European patent law stipulates that a method of treating a human or animal body by means of surgical procedures or medical treatment is excluded from patentability. The idea behind this is both noble and practical. A doctor has to be free to practice his profession at all times.
Second medical use
This does not apply to the medical products the doctor uses in his work, such as a surgical instrument or a medicine. These products and resources can be patented. Medicines can specifically be protected with a patent for a second use as well. One example is aspirin which everyone has known for a long time can cure headaches. However, its blood-thinning effect was discovered more recently. When discovered, this second medical use was not excluded from patentability, despite the fact that Aspirin had long been known to be a medicine.
Monopoly as reward
The idea behind this is both noble and practical. Pharmaceutical companies are making huge efforts to develop medicines. That contribution to society is rewarded with a temporary monopoly in the form of a patent, so that the company can recoup its investment.

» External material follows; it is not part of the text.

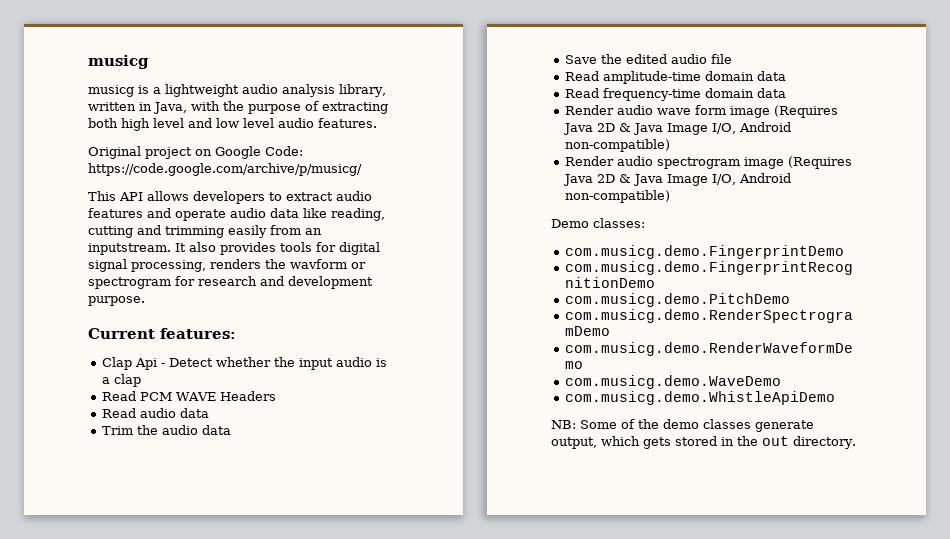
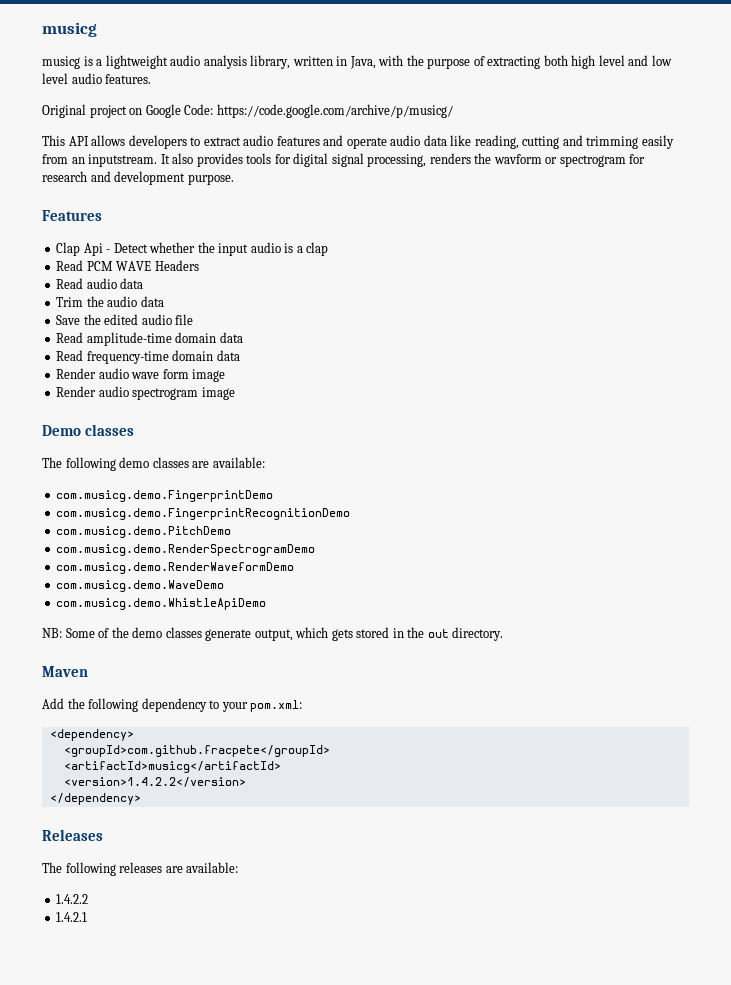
[88,328,236,339] Current features: -> [42,210,102,221] Features
[774,105,839,118] [563,122,792,135] [565,139,671,152] [565,156,853,169] [563,173,792,186] [565,190,671,203] [551,218,645,228] (Requires Java 2D & Java Image I/O, Android non-compatible) // Render audio spectrogram image (Requires Java 2D & Java Image I/O, Android non-compatible) // Demo classes: -> [56,386,235,400] [42,424,135,436] [42,457,265,471] // Render audio spectrogram image // Demo classes // The following demo classes are available:
(856, 442) none -> [42,666,88,677] [42,698,303,712] [49,729,134,741] [63,745,330,757] [63,761,281,773] [63,777,246,787] [49,793,141,805] [42,829,103,841] [42,862,239,876] [56,894,89,904] [56,912,88,922] // Maven // Add the following dependency to your pom.xml: // <dependency> // <groupId>com.github.fracpete</groupId> // <artifactId>musicg</artifactId> // <version>1.4.2.2</version> // </dependency> // Releases // The following releases are available: // 1.4.2.2 // 1.4.2.1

Investment is not rewarded
These days companies also invest a great deal of time and money in research into new uses of medical equipment. The technology in that field is becoming more and more complex, for example due to the possibilities offered by electromagnetic radiation and X-rays. The ludicrous thing about the law is that no patent can be obtained for a second use such as this. This applies to all medical devices, whether that be bone cement, a stitching instrument or a radiation device for treating tumours. This is despite the fact that a second use of these devices is just as relevant for society and the costs involved in discovering that second use can be quite considerable. In effect, investing is not rewarded by excluding these applications from patentability.
Innovation in medical technology is very important. In order to encourage it, the law should be reviewed in this area.